The Post-Independence era witnessed tremendous encroachment towards the Dudhwa jungle. As a result, the forest was converted in agricultural land. Additionally, due to its location on the Indo-Nepal border, the chances of poaching and hunting enhanced to a greater extent and the trading of the wild animals increased to a massive extent who sell their products in Nepal, which is a tourist place gives them a huge market for these things.

The story of the tiger reserve in Dudhwa is the story of the Billy Arjan Singh. A royal prince from the Kapurthala family, born in Gorakhpur Uttar Pradesh, Arjan Singh was an unstoppable hunter until one night when he experienced a Damascene conversion after shooting a leopard.

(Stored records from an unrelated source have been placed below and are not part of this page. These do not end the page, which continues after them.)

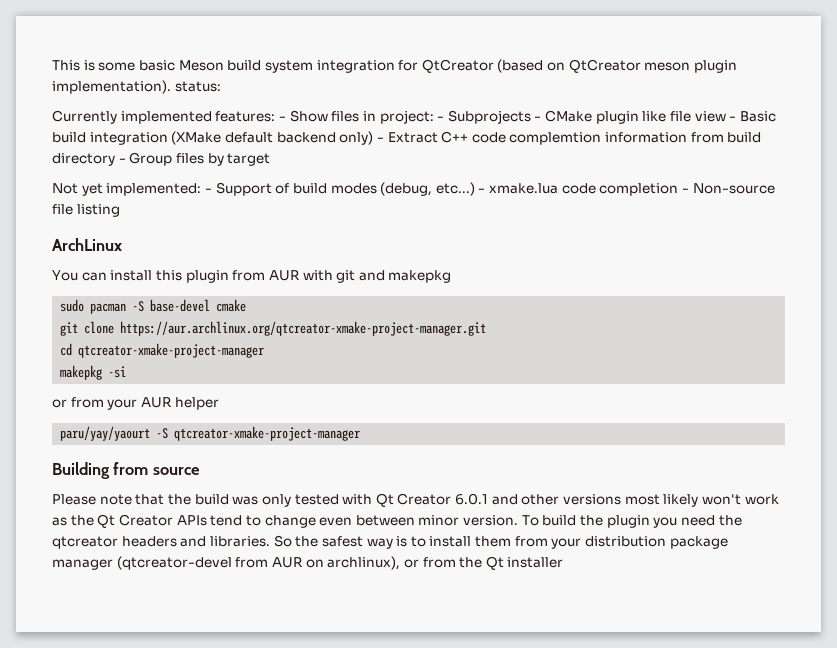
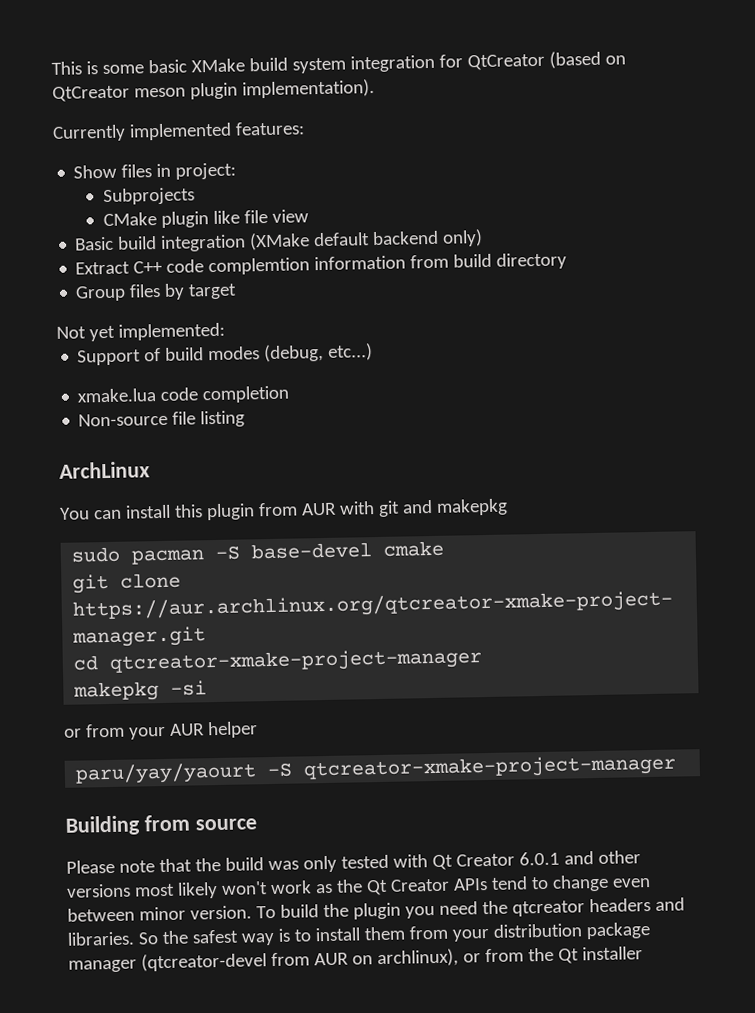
[178,60,224,71] Meson -> [190,58,245,73] XMake
[174,81,221,92] status: -> (375, 88) none
[278,116,286,121] - -> (305, 128) //
[437,116,445,121] - -> (237, 171) //
[534,116,542,121] - -> (195, 196) //
[729,116,737,121] - -> (309, 216) //
[376,137,384,142] - -> (484, 238) //
[118,158,126,163] - -> (568, 261) //
[204,188,212,193] - -> (225, 331) //
[478,188,486,193] - -> (374, 352) //
[682,188,690,193] - -> (291, 394) //

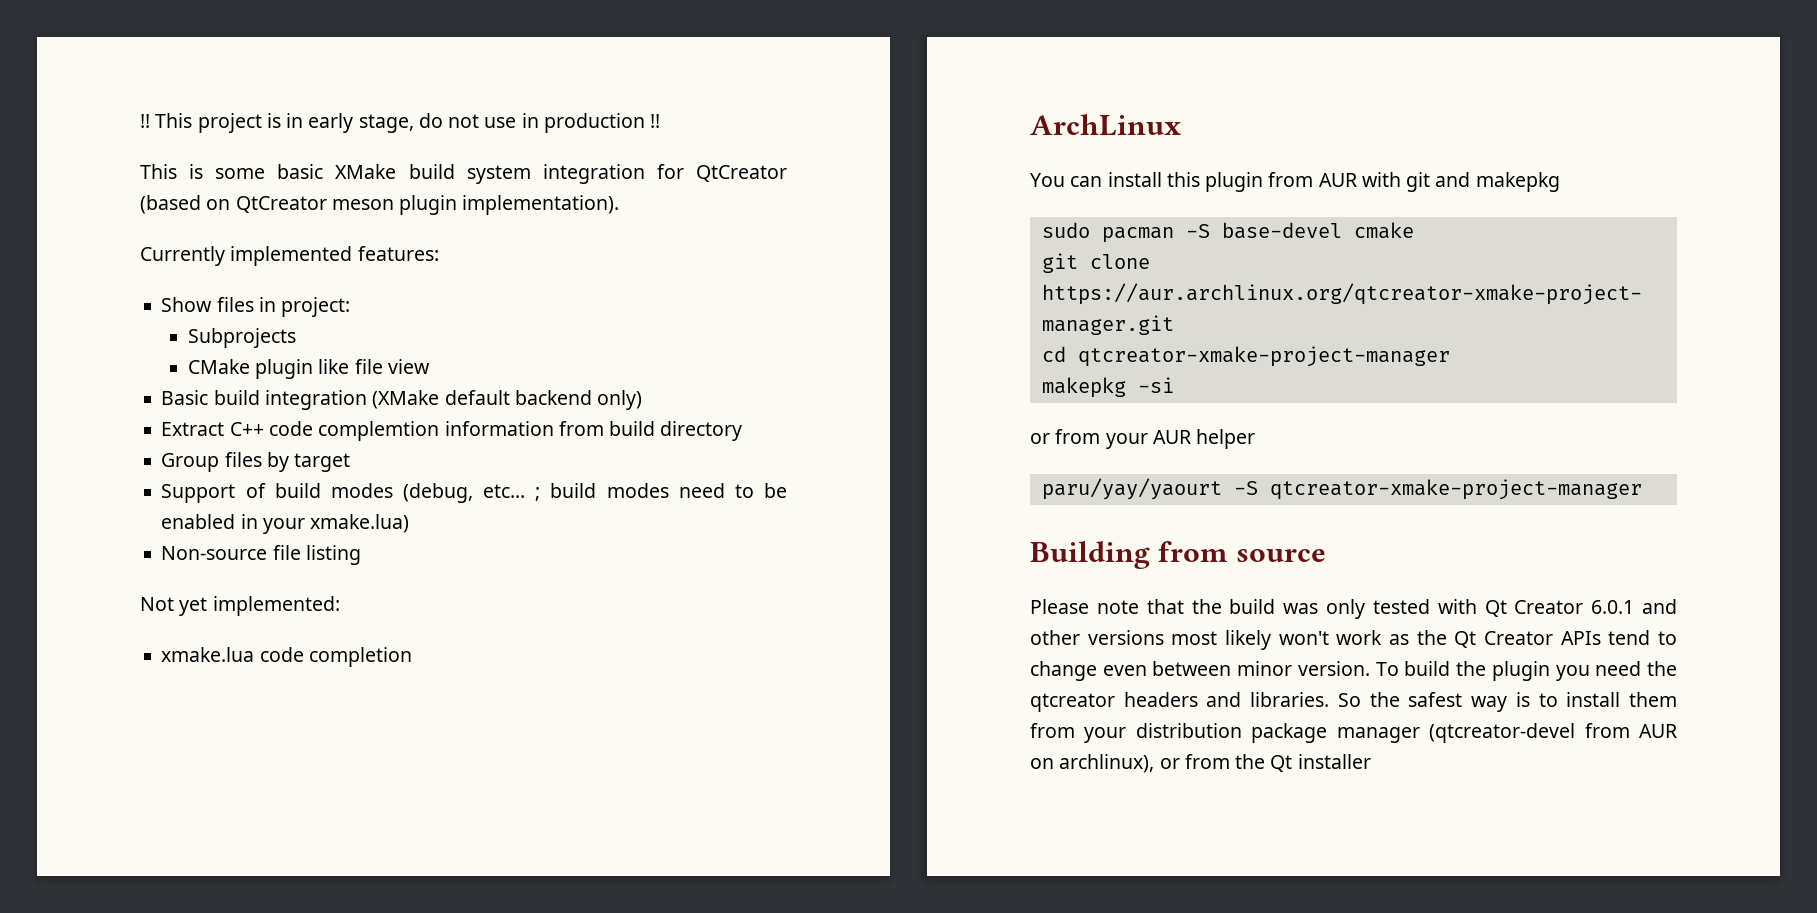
(51, 68) none -> [140,113,661,133] !! This project is in early stage, do not use in production !! //
[56,322,225,342] // Not yet implemented: -> (351, 462) none
[327,343,374,361] etc...) -> [483,483,787,501] [161,514,410,534] [161,545,361,565] [140,596,340,616] etc... ; build modes need to be enabled in your xmake.lua) // Non-source file listing // Not yet implemented:
[78,410,246,428] // Non-source file listing -> (412, 657) none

From that night, this royal brat was to be transformed into one of India’s greatest wildlife conservationists and wildlife author. He was the first who tried to reintroduce tigers and leopards from captivity into the wild. To fulfill his pledge of protecting the dwindling wild animals, Billy found a small place in the evergreen and swamp jungles of Dudhwa. He settled in a small hut (which was later transformed into a lodge) and lived there all his life. During the course of his life, he saved lots of wild animals, starting with a herd of Swamp Deer (Barasingha) on the Satiana side of the Dudhwa forest.

In 1968, Billy Arjan Singh, operating out of his farm in Kheri, which he christened ‘Tiger Haven’, began his battle to protect Dudhwa. His efforts resulted in an area of 212 sq. km. being declared as Dudhwa Sanctuary in the same year. With protection, the habitat improved and soon people began to talk of the magic spell woven by nature, with help from Billy.

The area was established in 1958 as a wildlife sanctuary for swamp deer. With the tireless efforts of Arjan Singh, the forest was declared Dudhwa National Park in 1977. In 2006, he was awarded the high civilian honor of Padma Shri for his work towards protecting wild animals. In 1976, he was awarded the World Wildlife Fund’s Gold Medal, the WWF’s premier award, for his conservation work.